O mais legal é que esse autoconhecimento pode contribuir muito para sua carreira. Afinal, se você sabe quais são suas melhores características, assim como as coisas em que não vai tão bem, é capaz de optar por profissões em que as qualidades serão bem exploradas.

Para identificar quais são os seus tipos de inteligência, basta refletir sobre suas maiores aptidões e dificuldades até aqui. Na escola, quais eram as matérias em que tinha mais facilidade? Você tem algum hobby em que se sai muito bem, por exemplo, pintar ou dançar? Sente que consegue aprender melhor usando mapas mentais do que fazendo resumos?

Como utilizar as inteligências no mercado de trabalho?

O mercado de trabalho está cada vez mais dinâmico e precisa de profissionais que saibam se adaptar às mudanças.

Ao conhecer os tipos de inteligência que mais nos favorecem, estamos mais aptos a fazer escolhas profissionais acertadas. Mas não se preocupe: você pode ter sucesso na carreira mesmo que ainda não tenha alguma característica exigida. Afinal, é totalmente possível desenvolver novas habilidades e novos comportamentos.

A melhor forma de utilizar as inteligências que você já tem é direcionando a sua carreira para cargos ou profissões em que será possível desenvolver as funções com mais qualidade e competência.
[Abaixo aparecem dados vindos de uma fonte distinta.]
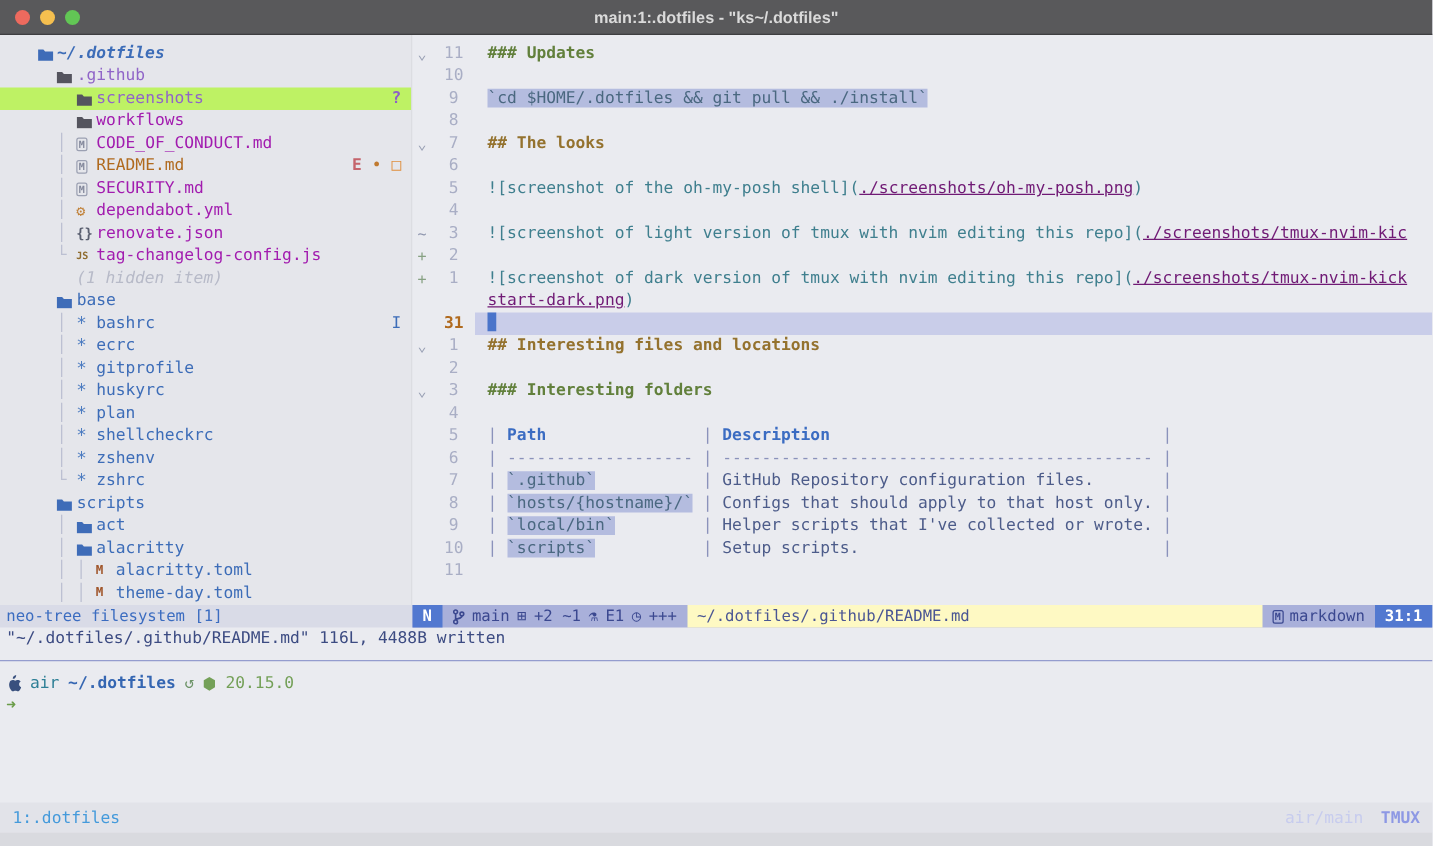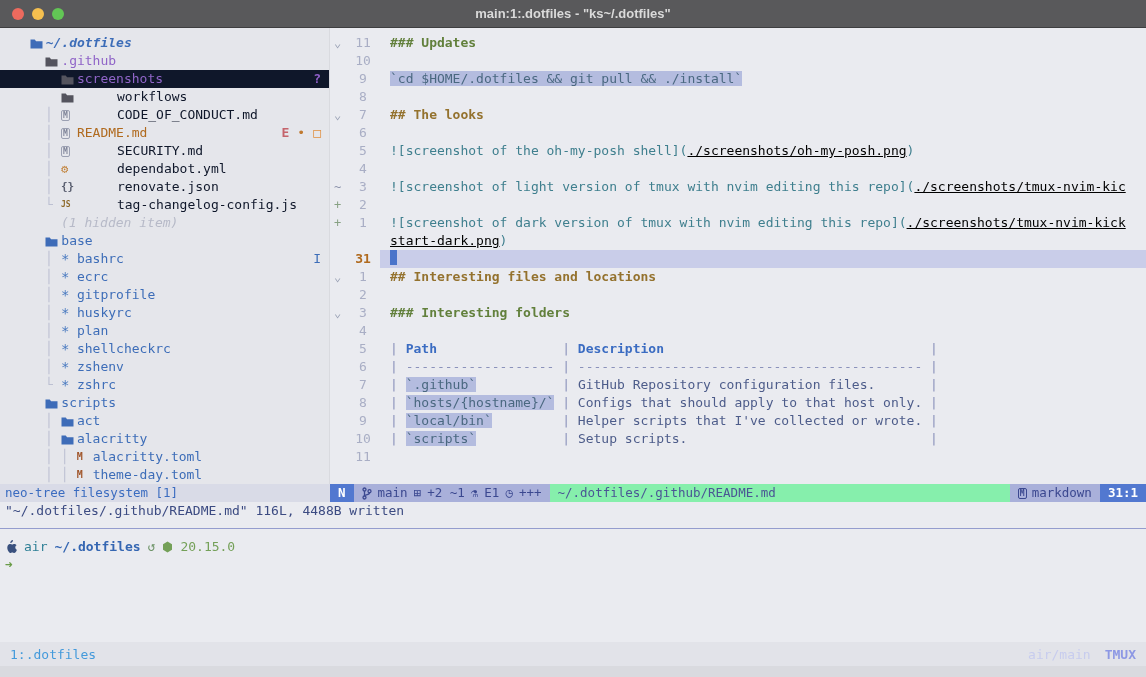--- a/index.html
+++ b/index.html
@@ -14,33 +14,33 @@
   .traffic { position:absolute; left:12px; top:0; height:28px; display:flex; align-items:center; gap:8px; }
   .tl { width:12px; height:12px; border-radius:50%; }
   .tl.red { background:#ed6a5e; } .tl.yellow { background:#f5bf4f; } .tl.green { background:#62c655; }
   .wtitle { color:#dadada; font-family:"Liberation Sans", sans-serif; font-size:13px; font-weight:bold; }
 
   
   .main { flex:0 0 456px; display:flex; overflow:hidden; }
   .sidebar { width:330px; flex:0 0 330px; background:#e5e6eb; padding-top:6px;
              border-right:1px solid rgba(0,0,0,0.05); overflow:hidden; }
   .trow { height:18px; line-height:18px; font-size:13px; white-space:pre; display:flex; align-items:center; padding-left:14px; padding-right:8px; }
-  .trow.sel { background:#0f172a; }
+  .trow.sel { background:#bef264; }
   .guide { color:#bcc0d2; white-space:pre; }
   .ticon { display:inline-flex; width:16px; justify-content:flex-start; align-items:center; flex:0 0 16px; }
   .ticon svg { display:block; }
   .fbox { font-size:8px; font-weight:bold; color:#81869a; border:1px solid #9ba0b2; border-radius:2px; padding:0 1px; line-height:9px; display:inline-block; }
   .ic-gear { color:#c1823a; font-size:12px; }
   .ic-braces { color:#5a5f70; font-size:11px; font-weight:bold; }
   .ic-js { color:#8f6c2f; font-size:8px; font-weight:bold; }
   .ic-star { color:#4a7ac0; font-size:14px; }
   .ic-toml { color:#a0552a; font-size:10px; font-weight:bold; }
   .tlabel.root { color:#3d6db8; font-weight:bold; font-style:italic; }
   .tlabel.purple { color:#9065c8; }
-  .tlabel.gray { color:#0f172a;margin-left:40px; }
+  .tlabel.gray { color:#a21caf; }
   .tlabel.orange { color:#b06a1e; }
   .tlabel.blue { color:#3d6db8; }
   .tlabel.hidden { color:#b7bac8; font-style:italic; }
   .tbadges { margin-left:auto; display:flex; gap:8px; align-items:center; }
   .bq { color:#8e5fc8; font-weight:bold; }
   .berr { color:#c5646c; font-weight:bold; }
   .bdot { color:#c07a30; }
   .bsq { color:#e09040; }
   .bcur { color:#3d6db8; }
 
@@ -51,34 +51,34 @@
   .efold.plus { color:#87a183; } .efold.tilde { color:#8e95ad; }
   .enum { flex:0 0 34px; text-align:center; color:#a9aec5; }
   .econtent { flex:1; padding-left:10px; white-space:pre; }
   .erow.current .econtent { background:#c9cde9; }
   .erow.current .enum { color:#b06a1e; font-weight:bold; }
   .cursorblock { display:inline-block; width:7px; height:15px; background:#4a74ca; vertical-align:-2px; }
   .s-h2 { color:#94722e; font-weight:bold; }
   .s-h3 { color:#62803c; font-weight:bold; }
   .s-code { background:#b4bcdf; color:#4a6880; }
   .s-img { color:#3f7f8e; }
-  .s-link { color:#000000; text-decoration:underline; }
+  .s-link { color:#701a75; text-decoration:underline; }
   .s-pipe { color:#8b92bb; }
   .s-th { color:#3b6cc2; font-weight:bold; }
   .s-dash { color:#8b92bb; }
   .s-desc { color:#4d5c8a; }
   .s-sp { color:#4d5c8a; }
 
   
   .statusrow { flex:0 0 18px; display:flex; font-size:12.5px; line-height:18px; }
   .neotreebar { flex:0 0 330px; background:#d9dbe7; color:#3b6cc0; padding-left:5px; white-space:pre; }
   .lualine { flex:1; display:flex; background:#a9b0da; color:#3b4890; white-space:pre; }
   .slbox { background:#5278d0; color:#ffffff; font-weight:bold; padding:0 8px; }
   .slseg { padding:0 8px; display:flex; gap:6px; align-items:center; }
-  .slpath { flex:1; background:#86efac; color:#4a5694; padding:0 8px; }
+  .slpath { flex:1; background:#fef9c3; color:#4a5694; padding:0 8px; }
   .slft { padding:0 8px; display:flex; gap:5px; align-items:center; }
   .slic { color:#3b4890; }
   .mdbox { font-size:8px; font-weight:bold; color:#3b4890; border:1px solid #3b4890; border-radius:2px; padding:0 1px; line-height:9px; }
 
   
   .msgline { flex:0 0 18px; line-height:18px; font-size:13px; color:#3c4b82; padding-left:5px; white-space:pre; }
   .term { flex:1; position:relative; }
   .tdivider { height:1px; background:#949cce; margin-top:8px; }
   .promptline { margin-top:9px; height:18px; line-height:18px; font-size:13px; padding-left:5px; display:flex; align-items:center; gap:7px; white-space:pre; }
   .p-host { color:#2e7f96; }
Com isso, as chances de ser melhor remunerado e reconhecido no mercado de trabalho são maiores.

Como desenvolver novas inteligências?

Agora que já conhece os tipos de inteligência e sabe reconhecer quais combinam com a sua personalidade, você precisa entender de que maneiras desenvolver essas capacidades cognitivas. Isso é algo bem importante para aumentar a sua capacidade intelectual. Confira!

Busque o aprendizado constantemente

Adquirir conhecimentos é uma das melhores formas de exercitar o cérebro. Você pode aproveitar o tempo livre para desenvolver habilidades que garantam um diferencial para o seu currículo profissional, por exemplo.

Outra forma de estimular a memória é por meio da leitura. Essa prática contribui para o desenvolvimento da linguagem e promove a criatividade, exercitando aspectos múltiplos do conhecimento.

Mantenha sua motivação

Automotivação e inteligência emocional estão intimamente relacionadas. Quando somos dominados por emoções negativas, deixamos de alcançar nosso potencial máximo. Por isso, é fundamental afastar qualquer sentimento que atrapalhe a nossa evolução enquanto profissionais.

Manter a motivação para estudar no dia a dia é importante não apenas para atingir as suas metas profissionais, mas também para potencializar a sua inteligência emocional.

Cuide do seu corpo e da sua mente

O corpo e a mente atuam em conjunto. Por isso, cuidar bem de ambos é fundamental para garantir mais qualidade de vida e estar bem preparado para conquistar os seus objetivos pessoais e profissionais com excelência.

Por isso, mesmo que você tenha uma rotina atribulada de estudo, tente manter uma alimentação saudável, praticar atividades físicas com frequência e ter noites de sono de qualidade. Isso tudo é essencial para garantir mais disposição e produtividade ao longo do dia.

Trabalhe o raciocínio lógico

Uma das formas de potencializar o raciocínio lógico é lidar com soluções de problemas e com o desenvolvimento de atividades estratégicas. Uma dica é aprender programação, pois essa função trabalha com a inteligência lógico-matemática.

As linguagens de programação ajudam a aperfeiçoar esse tipo de inteligência porque elas fazem com que você tenha que operar desafios e problemas até chegar a um resultado correto.

Desenvolva a empatia

A empatia é resultado de uma capacidade emocional elevada. Quem consegue entender as emoções de outras pessoas e se colocar no lugar delas tem um alto nível de inteligência emocional.

Essa característica também resulta em uma melhor comunicação, pois passamos a respeitar o próximo. Quando você se coloca no lugar dos colegas, os conflitos diminuem, abrindo espaço para a colaboração.

Esses são sinais de quais tipos de inteligência são mais marcantes no seu caso. Mas não exagere, viu? Procure ter em mente que esses rótulos podem ser de grande ajuda, mas que não devem ser limitadores. Afinal, como a gente viu, a aprendizagem também se dá com estímulos externos, incluindo esforço e uma boa dose de estudos.